**EXERCISE AIM:**
Pull every line containing the word "font" from the records.

**RECORDS SHOWN:**
---+---

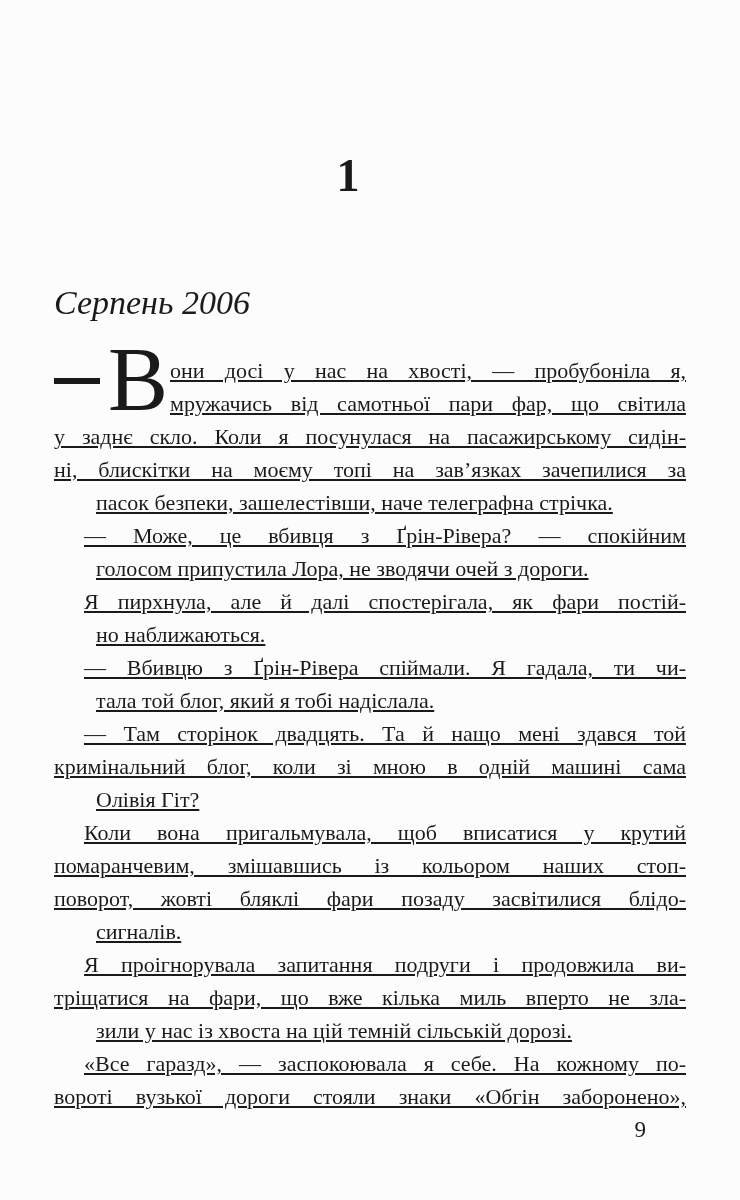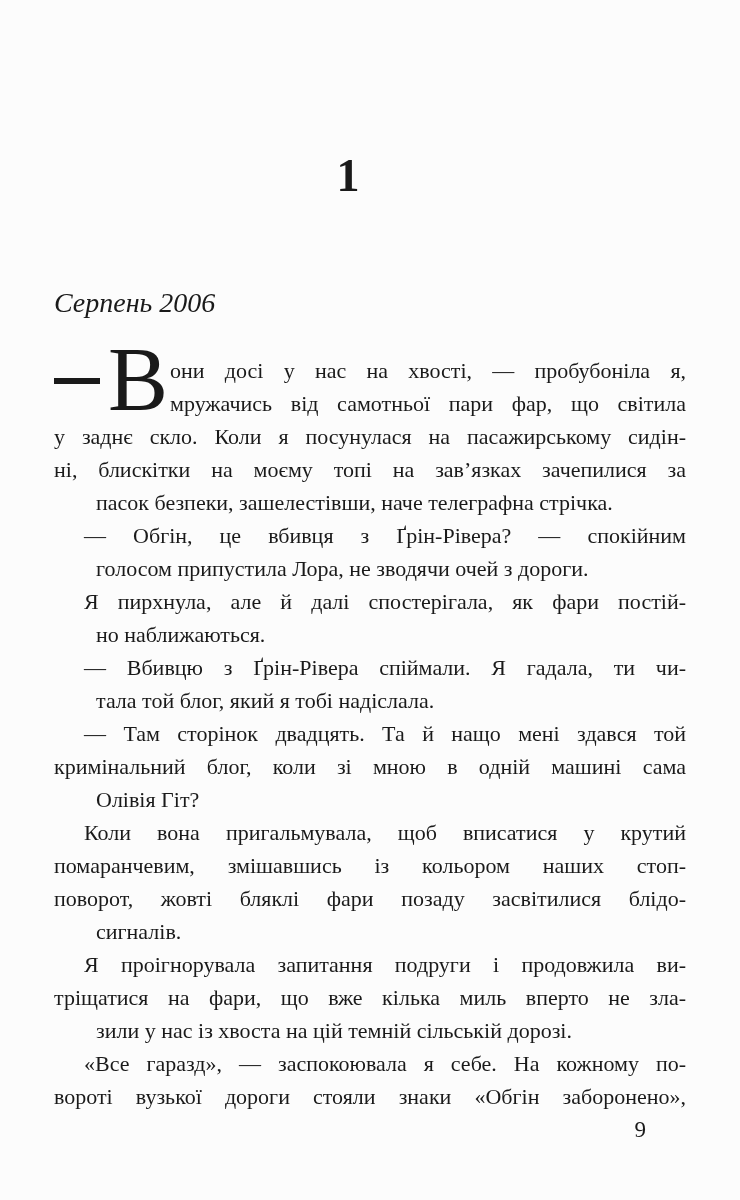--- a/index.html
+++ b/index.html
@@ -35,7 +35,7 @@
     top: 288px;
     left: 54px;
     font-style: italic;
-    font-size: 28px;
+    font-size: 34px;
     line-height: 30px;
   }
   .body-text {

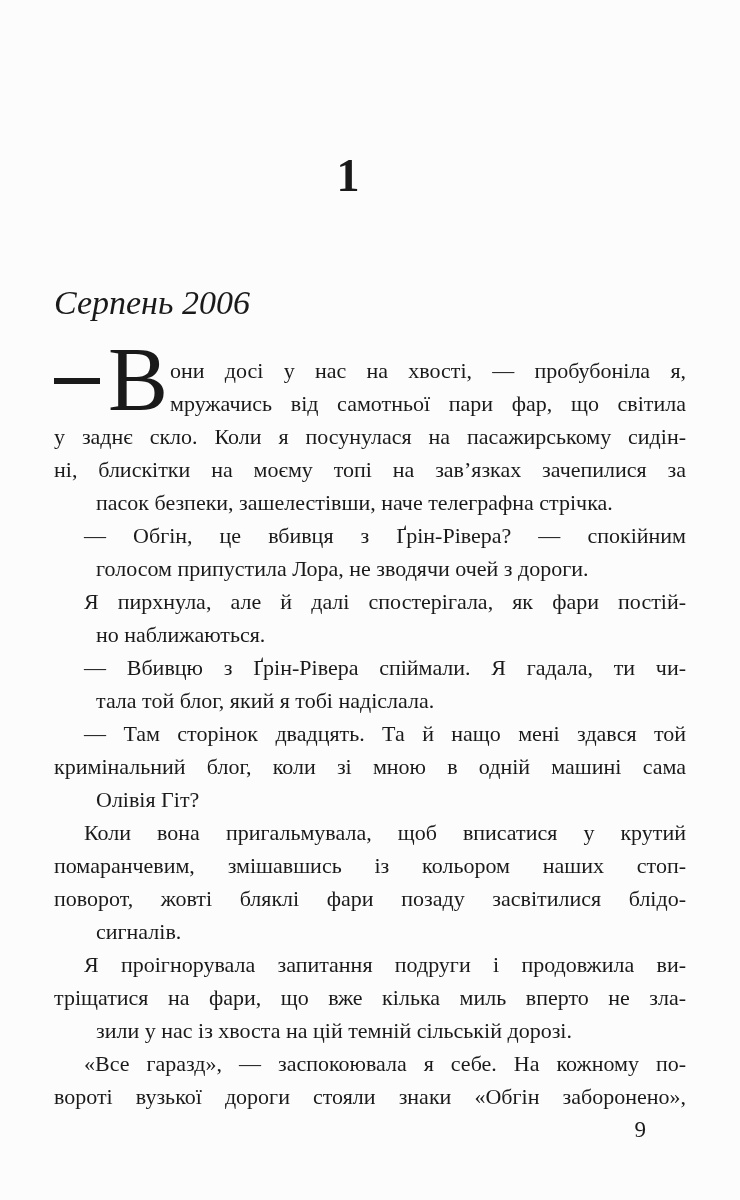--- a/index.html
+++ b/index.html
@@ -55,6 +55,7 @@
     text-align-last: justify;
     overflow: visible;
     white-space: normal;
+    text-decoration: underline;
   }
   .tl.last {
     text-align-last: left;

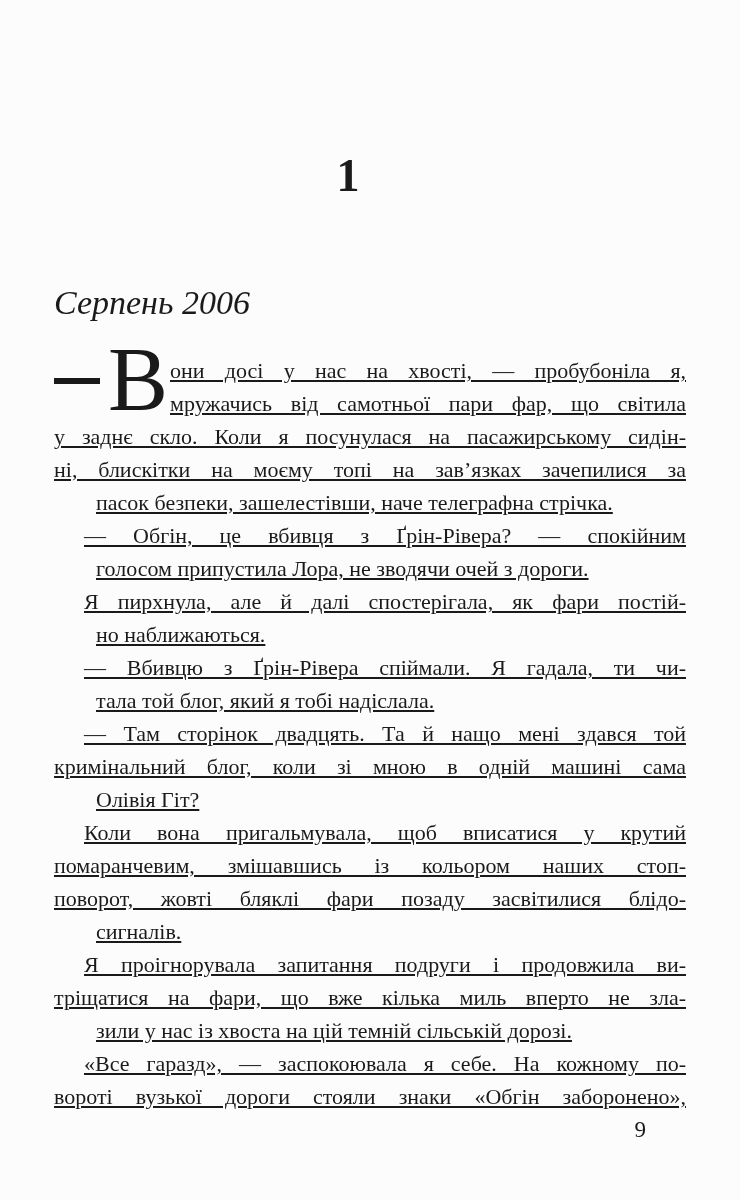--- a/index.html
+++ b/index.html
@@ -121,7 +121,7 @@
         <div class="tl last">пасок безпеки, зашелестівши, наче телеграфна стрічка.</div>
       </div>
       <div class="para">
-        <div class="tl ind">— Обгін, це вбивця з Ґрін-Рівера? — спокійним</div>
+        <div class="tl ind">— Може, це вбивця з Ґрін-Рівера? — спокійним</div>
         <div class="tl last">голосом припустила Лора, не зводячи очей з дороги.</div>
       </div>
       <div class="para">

---+---

**REPLY TO THE EXERCISE:**
     font-style: italic;
-    font-size: 28px;
+    font-size: 34px;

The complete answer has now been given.